Andre van Haelst won't argue with the suggestion that there is something wrong with the European Community's agricultural policies.

"There is too much milk, too much wheat, too much meat," the 43-year-old farmer said of the community's enormous surplus production, which last year drained away about $13 billion in price supports.

Showing a visitor his 300-acre farm on the Belgian-Dutch border, where he grows wheat, potatoes, sugar beets, pears and apples, van Haelst recalled that he used to join other farmers at demonstrations in Brussels against what they considered low commodity prices.

"But that was 10 years ago," he said, smiling. "Now we have a real problem. There's too much of everything."

Van Haelst has boosted the output of his own farm in recent years, looking for a greater return on his investments in farm machinery, and needing more money to support his growing family.

But in general, he said, "It was better when we EC farmers produced less. The prices were higher."

The realization that agricultural production must be tamed is widespread in the community today. Faced with increasing demands for money from other sectors of the community, and the expenses that will result from the membership of Spain and Portugal next year, the EC no longer has the funds to continue buying surplus production and bridging the gap between its farmers' prices and those on the world market.

If agricultural output is not slowed, one community official said, "we will be pricing ourselves out of the world market, and our excess will simply pile up automatically in intervention stores."

The official added that were the world market prices of the main EC export products to ease, "this would mean a formidable increase in costs, which we could not afford.

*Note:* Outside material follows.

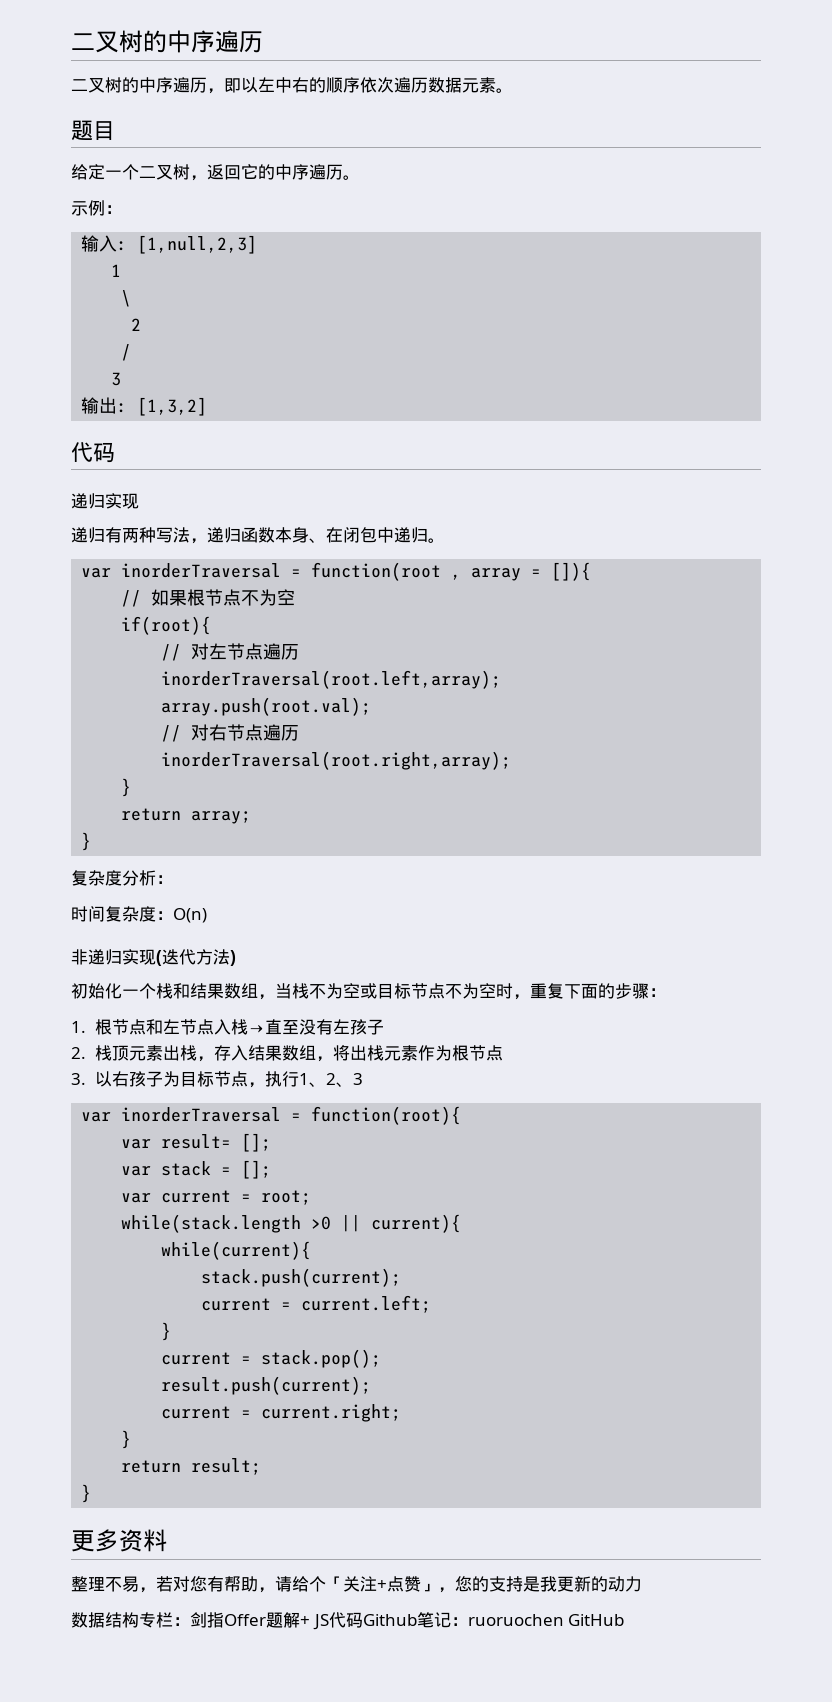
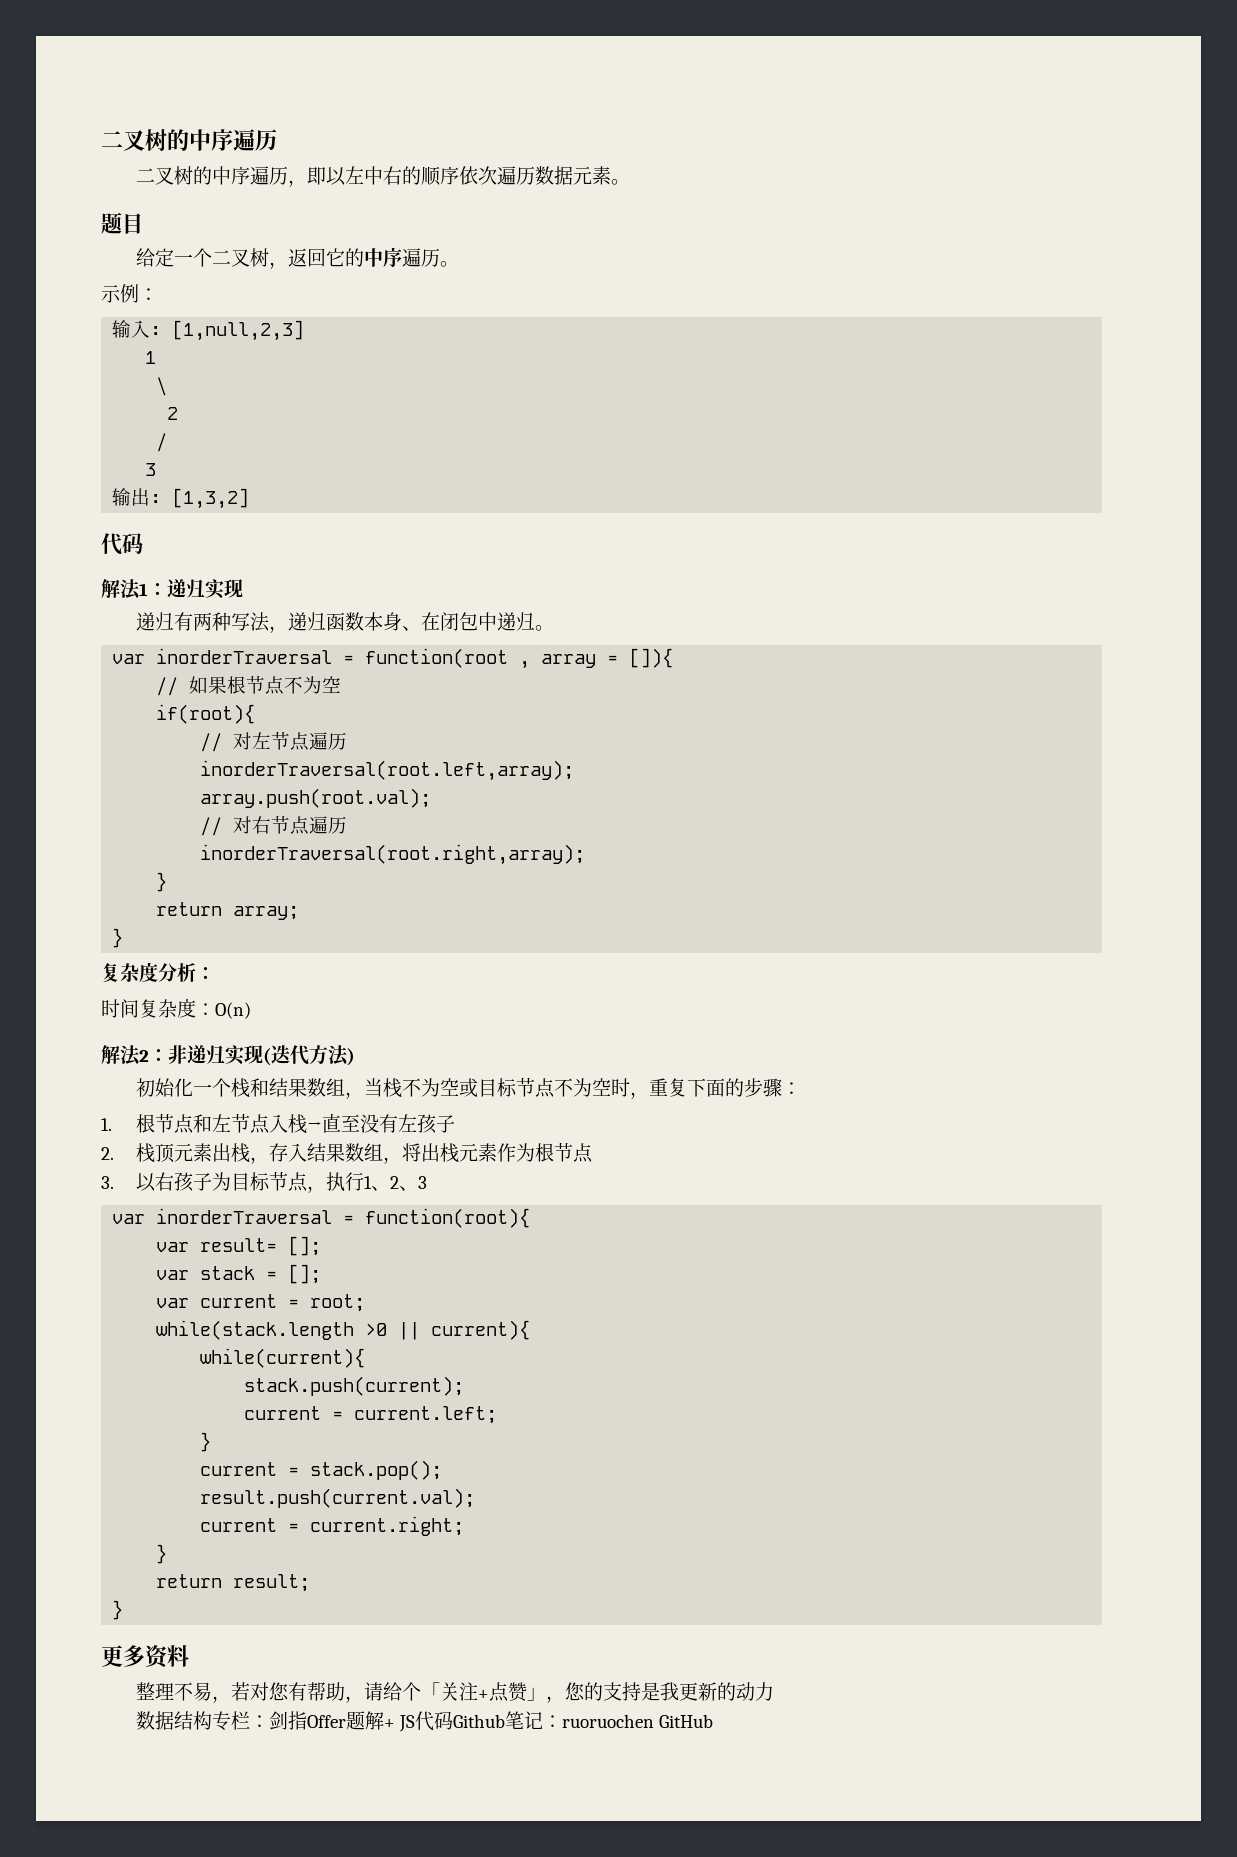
(115, 452) none -> [101,579,167,600] 解法1：
(207, 915) none -> [101,1045,168,1066] 解法2：
[161,1376,372,1395] result.push(current); -> [200,1488,476,1508] result.push(current.val);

A sharp drop in prices would be disastrous."

And while community officials insist that their export subsidies are in line with the rules of the General Agreement on Tariffs and Trade, EC farm surpluses and trade practices have caused serious difficulties with major commercial partners, such as the United States.

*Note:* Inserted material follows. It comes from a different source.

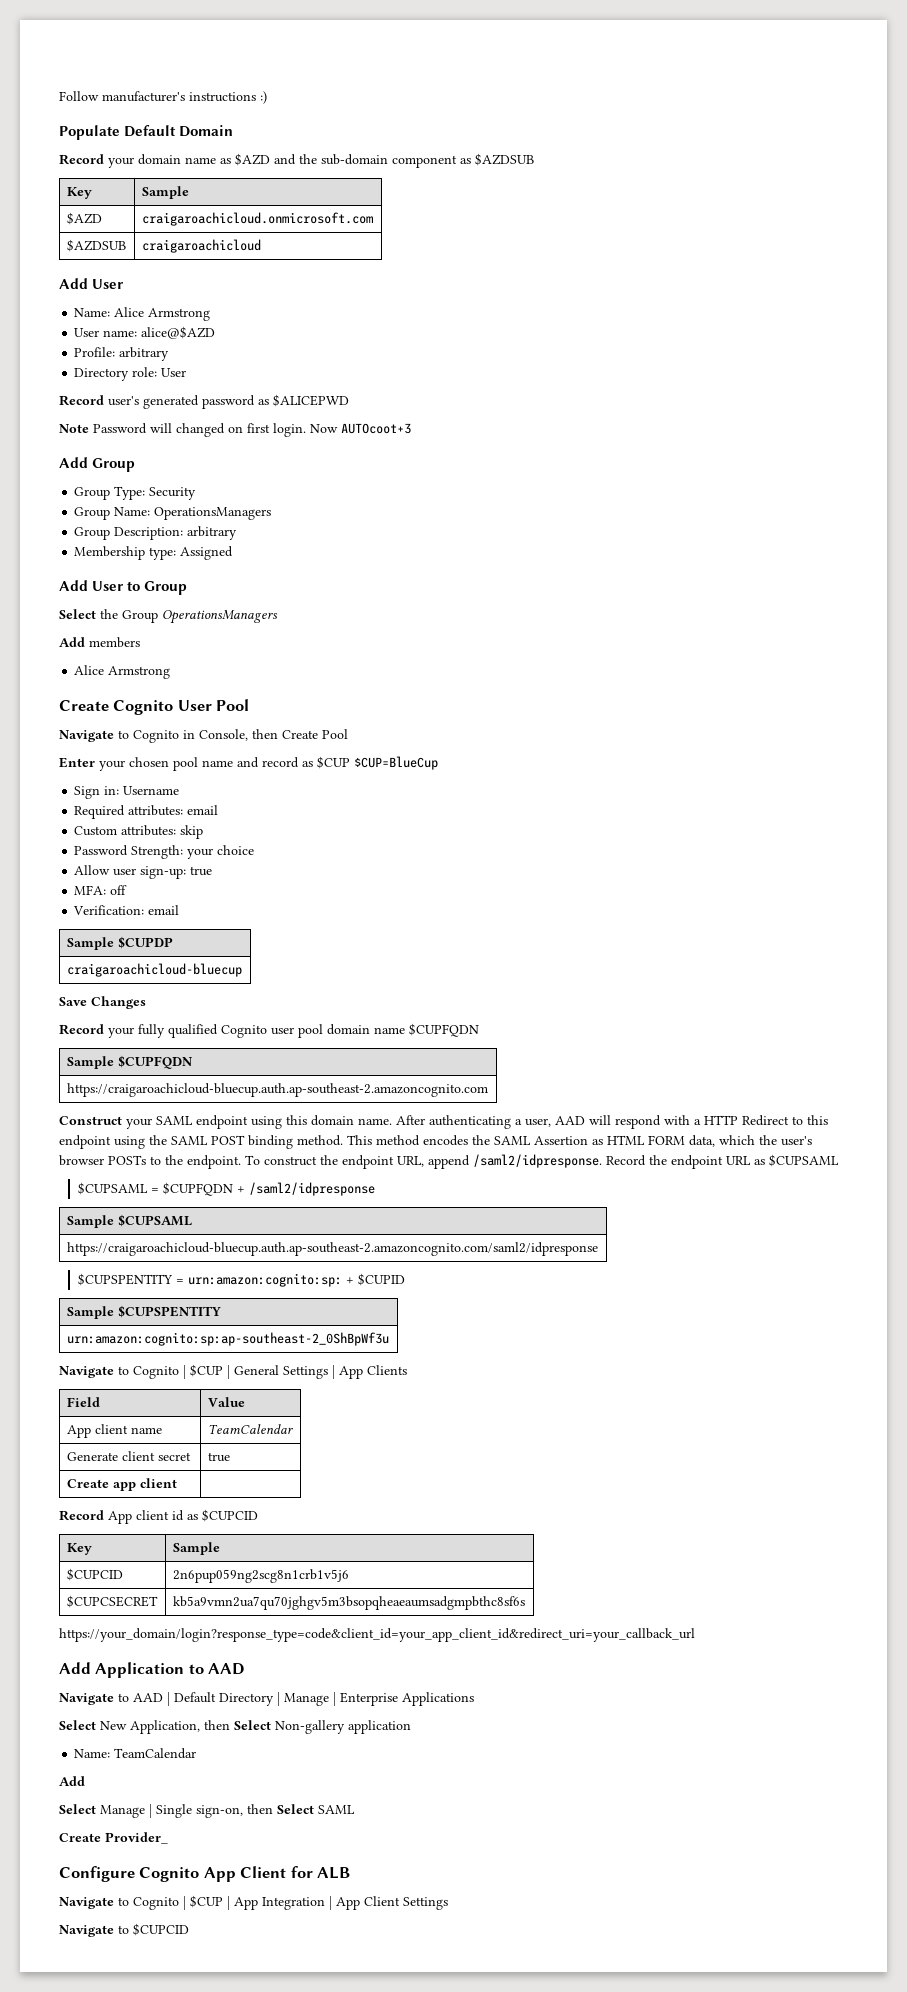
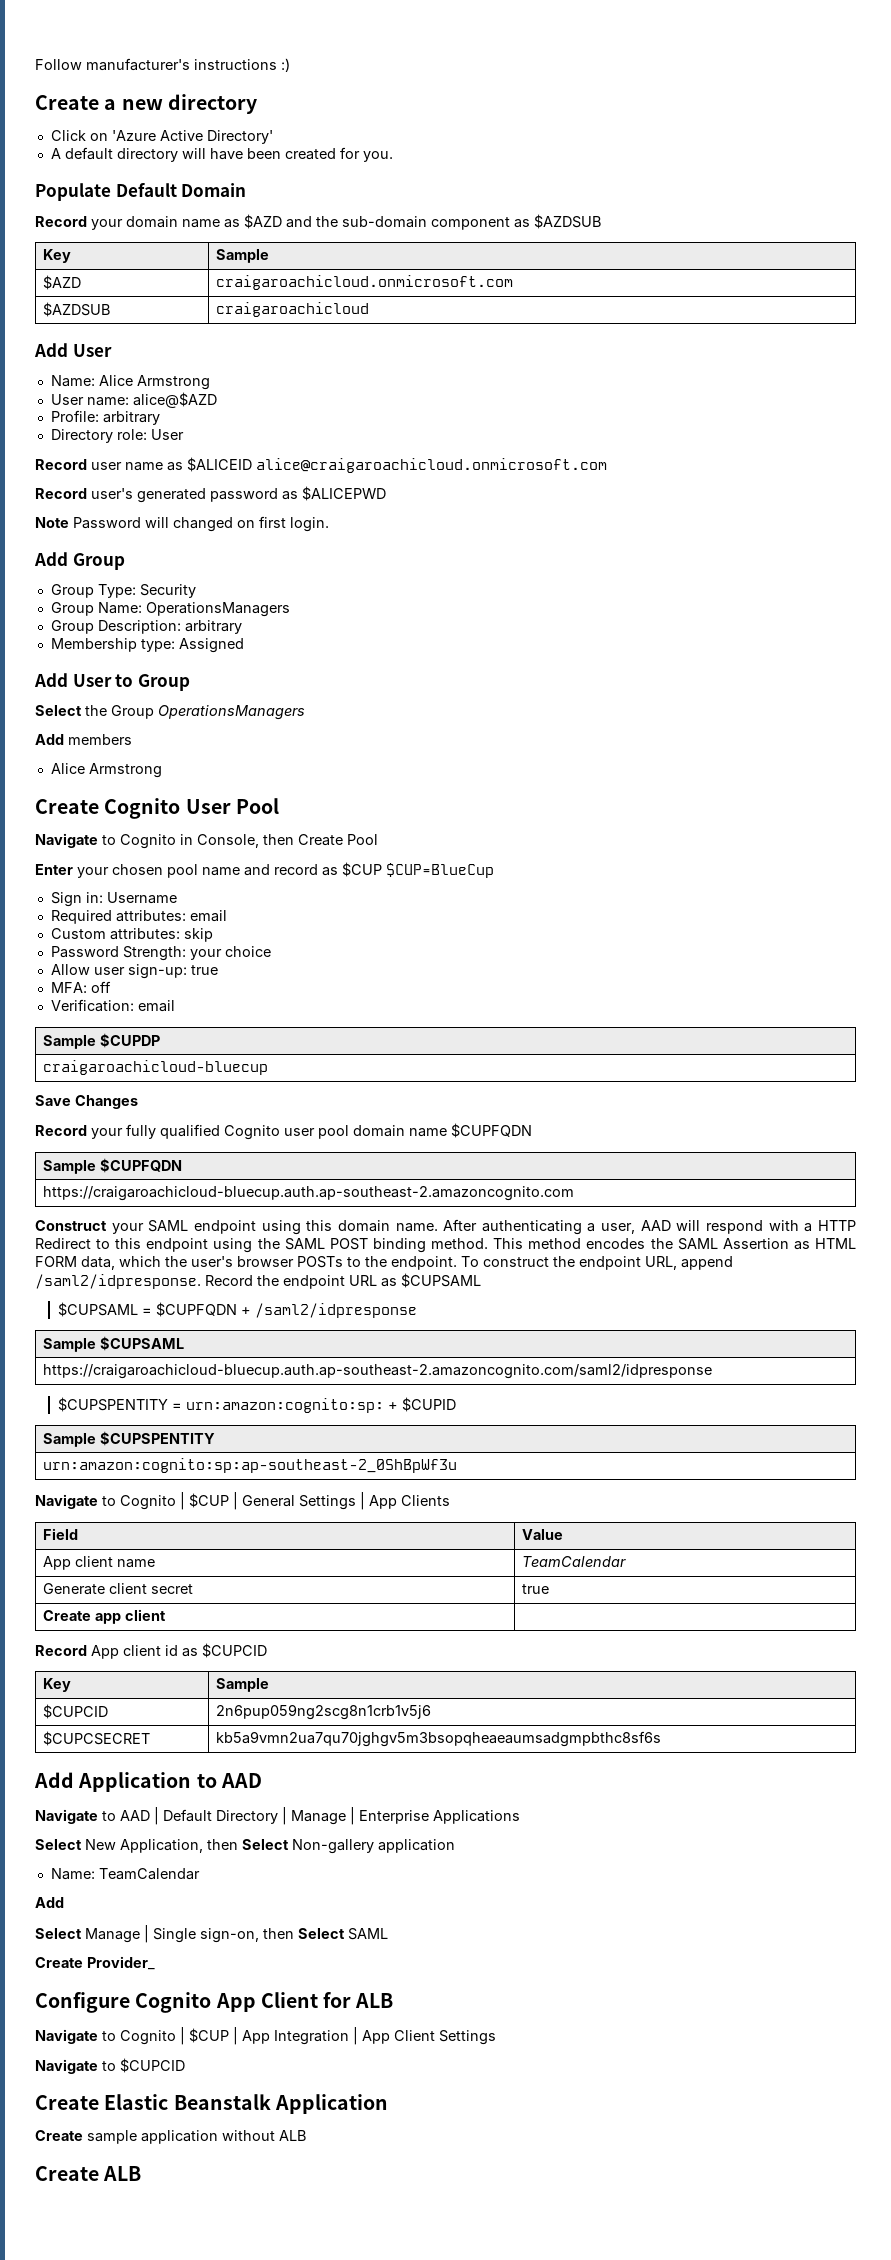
(267, 97) none -> [35,94,257,114] [50,130,273,144] [50,147,393,162] // Create a new directory // Click on 'Azure Active Directory' // A default directory will have been created for you.
(187, 372) none -> [35,457,607,473] // Record user name as $ALICEID alice@craigaroachicloud.onmicrosoft.com
[310,423,411,434] Now AUTOcoot+3 -> (329, 524) none
[59,1628,695,1642] // https://your_domain/login?response_type=code&client_id=your_app_client_id&redirect_uri=your_callback_url -> (662, 1739) none
(189, 1929) none -> [35,2094,388,2114] [35,2130,306,2144] [35,2166,142,2181] // Create Elastic Beanstalk Application // Create sample application without ALB // Create ALB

The feuding between the EC and the United States escalated recently when the Agriculture Department announced a $2 billion program that would use surplus farm commodities to boost U.S. exports.

The sales are intended to win back the part of the markets the United States has lost through what Agriculture Secretary John R. Block said were the "unfair" trading methods of the EC and other producers.

Reform of the community's farm program, which is known as the Common Agricultural Policy, or CAP, has been at the top of the agenda in Brussels for years. But politically, because of the strong influence of farmers over governments of the member states, the changes have proved extremely tough to introduce.

In the late 1960s, the commission put forward a plan to control production by using financial incentives to reduce the amount of land under cultivation and the number of farmers. The scheme was only adopted in a limited sense, but earned the plan's authors the wrath of farmers and the nickname "the peasant killers."

In recent years, the community has introduced punitive levies to curb excess milk production -- which is still expected to outstrip annual demand by about 11 million tons in coming years -- and reduced guaranteed prices when limits on production have been reached.

But current thinking on CAP reform has centered on prices. Although most of the EC's 8 million farmers maintain they have little margin to accept cuts, community officials argue that significant price reductions are the only effective method of bringing production under control.

This year, agriculture ministers of the 10 member states agreed on a price package for 1985-86 in mid-May, a month and a half after their normal deadline and following several round-the-clock meetings.

At dispute was a combination of modest price cuts for some products and increases for others, representing roughly an overall freeze on prices. In the end, though, concessions were made to ease the reductions for several products.

More significantly, West Germany blocked a 1.8 percent reduction in the key grain price sector, an amount that community officials said was merely a token cut, given estimates that the EC grain surplus will average 33 million tons annually until 1990.

The urgency of decreasing production was underscored by an estimate this month by the International Wheat Council that world wheat production in 1985-86 will be a record 524 million tons.

One U.S. official in Brussels said of the price package: "I'm not impressed." He added that leaving the responsibility for adopting price reforms in the hands of EC agriculture ministers was "like putting the fox in charge of the chicken coop."

On June 12, West Germany once again blocked agreement on a cereals price reduction, formally invoking a community rule that allows one member state to veto the decision of the others.

The European Commission, the community's executive body, which proposed the price cuts, decided a week later to enforce the 1.8 percent grain price reduction temporarily. The commission has argued that since it is charged with the efficient management of the agriculture markets, it must go ahead with the price cut to discourage farmers from selling their grain now in hopes of avoiding price reductions in the future. The issue appears to be headed for the European Court of Justice.

Frans Andriessen, the community commissioner, said the grains issue threatens the credibility of the community's agriculture policies, "not ony in the eyes of the European public, but also vis-a-vis our international trading partners."

In the meantime, the commission is undertaking yet another review of agricultural policies, and Andriessen has suggested several longer-term proposals to help restrain production and increase demand.

One would be to shift a substantial part of the agricultural spending from price supports to direct income aids for farmers, in the hope that they then would feel secure enough to accept major price cuts.

To boost exports, Andriessen said, the community could begin using export credits, longterm supply agreements and linkage between commercial exports and food aid.

Andriessen said the community was determined to maintain its position on the world market, and would continue to use export refunds and import levies in trade and give preference to community products.